Duplicate note detection — pre-commit vs CI | Generated by AI
Problem
The notes/ directory had 5 duplicate note pairs — same content, different filenames. These slip in because the note pipeline generates content without checking what already exists.
What changed
Pre-commit hook added (.pre-commit-config.yaml):
- id: duplicate-notes-check
name: Duplicate notes check
entry: python3 -m unittest tests.workflow.test_duplicate_notes -v
language: system
pass_filenames: false
always_run: true
CI unit tests kept (.github/workflows/gh-pages.yml):
- name: Run Unit Tests
run: python -m unittest discover -s tests/workflow
5 duplicate pairs removed from notes/.
Why this works
Pre-commit catches duplicates locally before they land. The test groups notes by date (YYYY-MM-DD prefix), then compares content within each group using fast character similarity on the first/last 200 characters. If similarity exceeds 90%, it’s flagged as duplicate.
CI still runs the full test suite — all 15 workflow tests including the duplicate check. This is the safety net for anything that bypasses pre-commit (direct pushes, bot commits, CI-generated notes).

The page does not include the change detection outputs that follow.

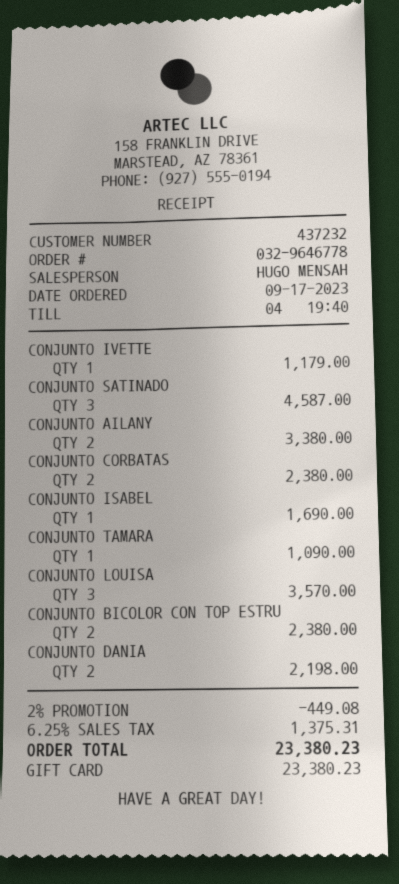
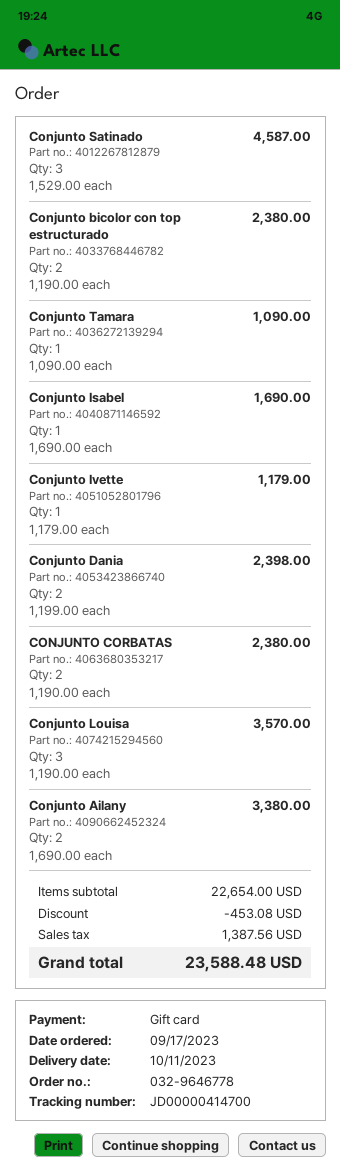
CONJUNTO DANIA: 2 for 2198.00 -> 2 for 2398.00
discount: 449.08 -> 453.08
tax: 1375.31 -> 1387.56
total: 23380.23 -> 23588.48

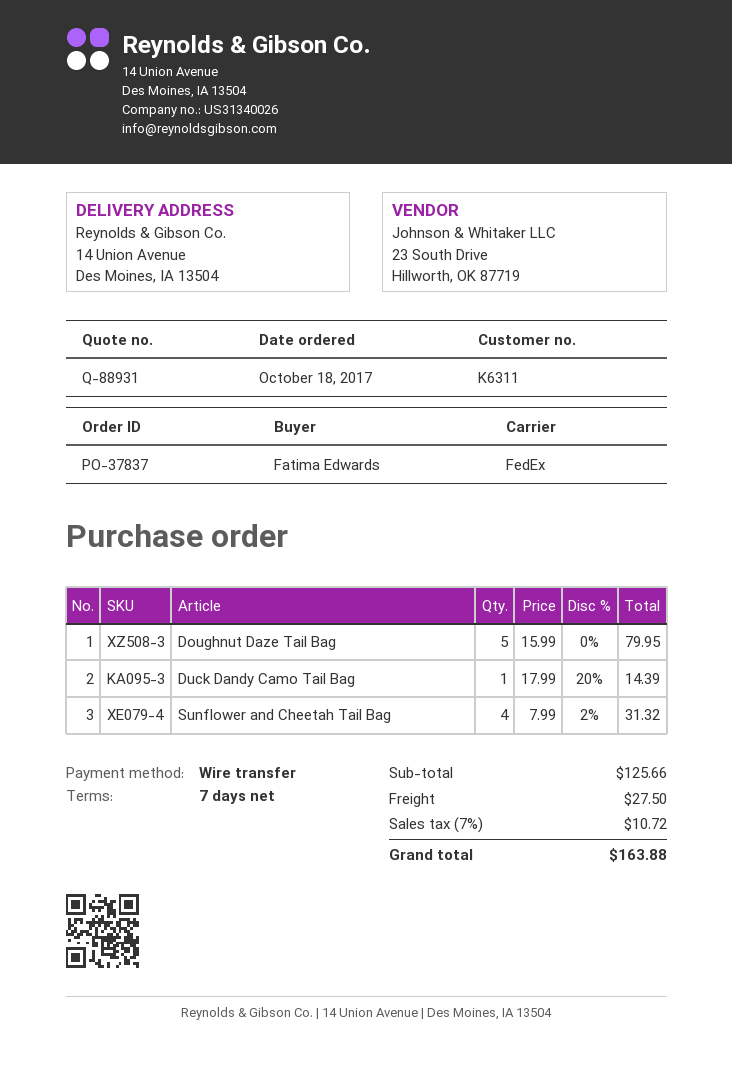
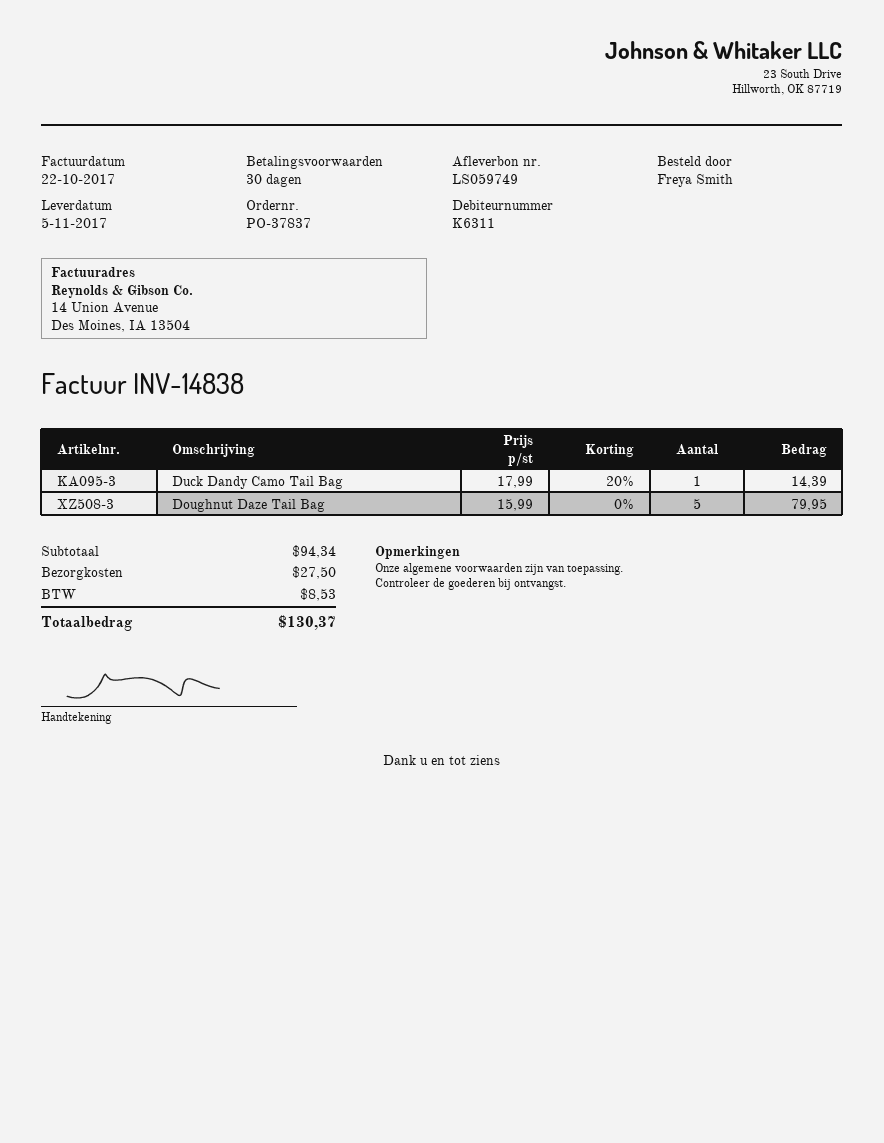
payment terms: 7 days -> 30 days
ordered by: Fatima Edwards -> Freya Smith
Sunflower and Cheetah Tail Bag: 4 x 7.99 - 2% = 31.32 -> none
subtotal: 125.66 -> 94.34
tax: 10.72 -> 8.53
total: 163.88 -> 130.37

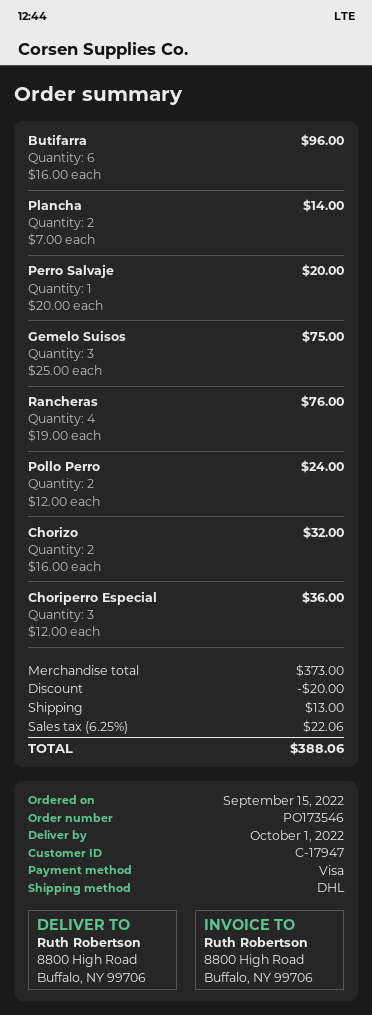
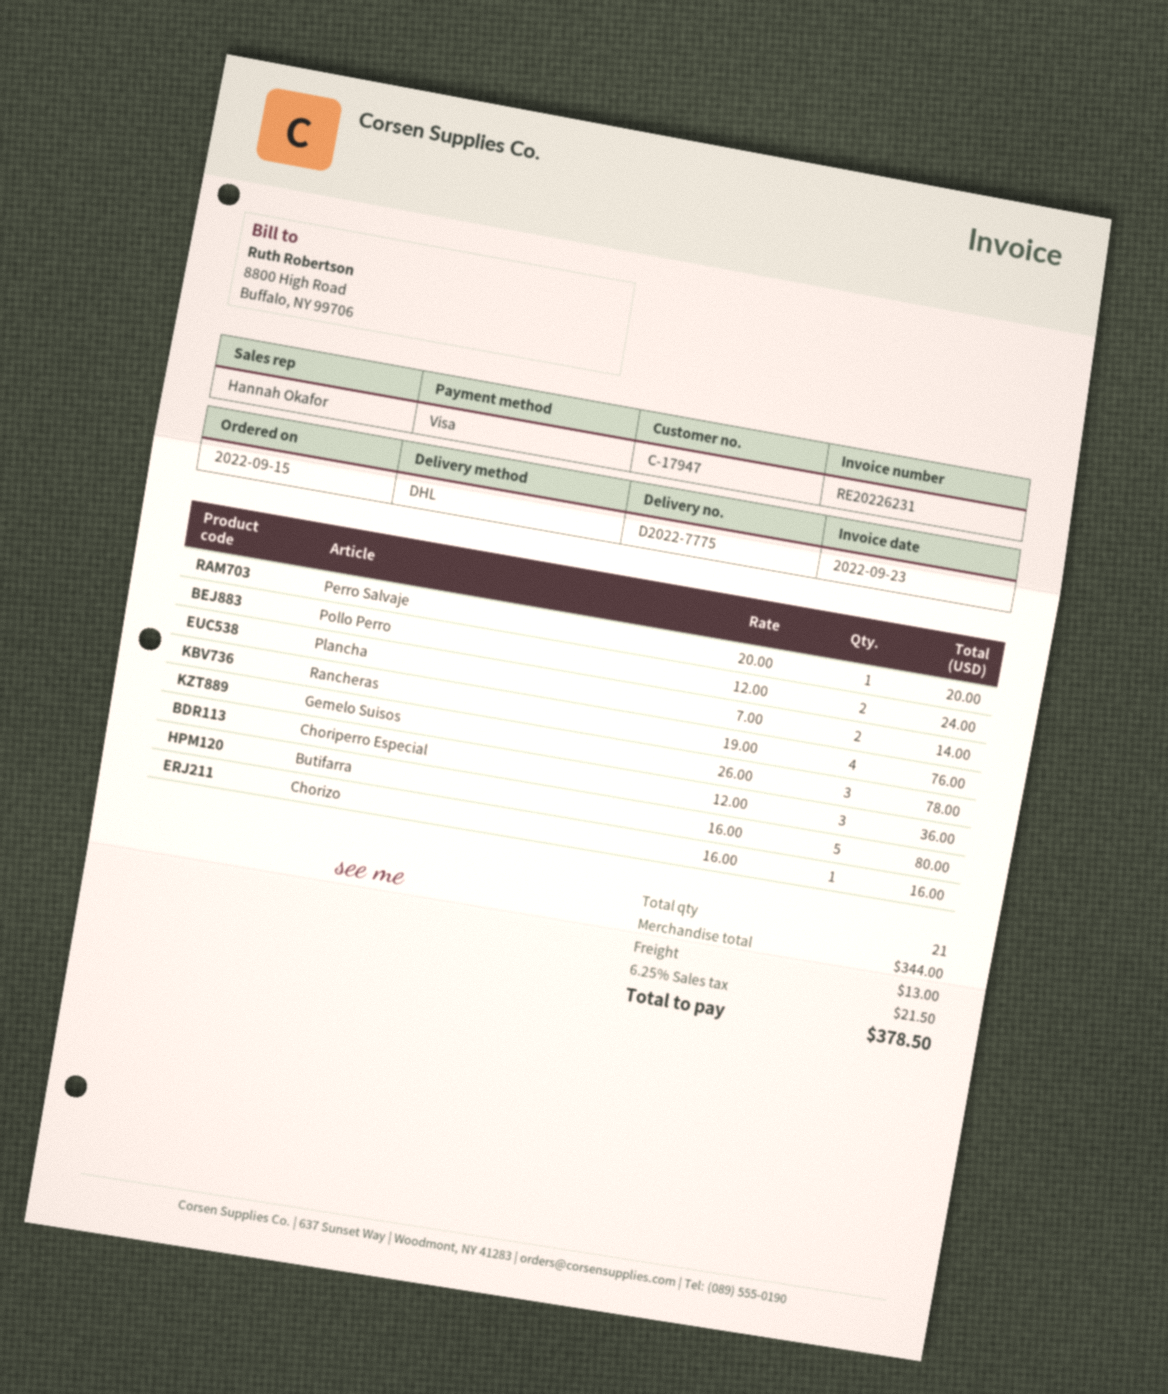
Butifarra: 6 x 16.00 = 96.00 -> 5 x 16.00 = 80.00
Gemelo Suisos: 3 x 25.00 = 75.00 -> 3 x 26.00 = 78.00
Chorizo: 2 x 16.00 = 32.00 -> 1 x 16.00 = 16.00
subtotal: 373.00 -> 344.00
discount: 20.00 -> none
tax: 6.25% = 22.06 -> 6.25% = 21.50
total: 388.06 -> 378.50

The two layers serve different purposes:
- Pre-commit: fast feedback loop, blocks bad commits before they leave your machine
- CI: catches anything that slips through (bots, direct pushes, force pushes)
Why this might not work
False positives. The similarity check uses first/last 200 chars. Two legitimately different notes about the same topic with similar openings could trigger it. The 90% threshold is aggressive.
Performance. With 9,884 notes, the date-grouped comparison is fast (~0.3s). But if notes grow 10x, the O(n²) comparison within each date group could slow down.
Bypass paths. Pre-commit can be skipped with git commit --no-verify. The CI test suite catches this, but only after the commit is already pushed.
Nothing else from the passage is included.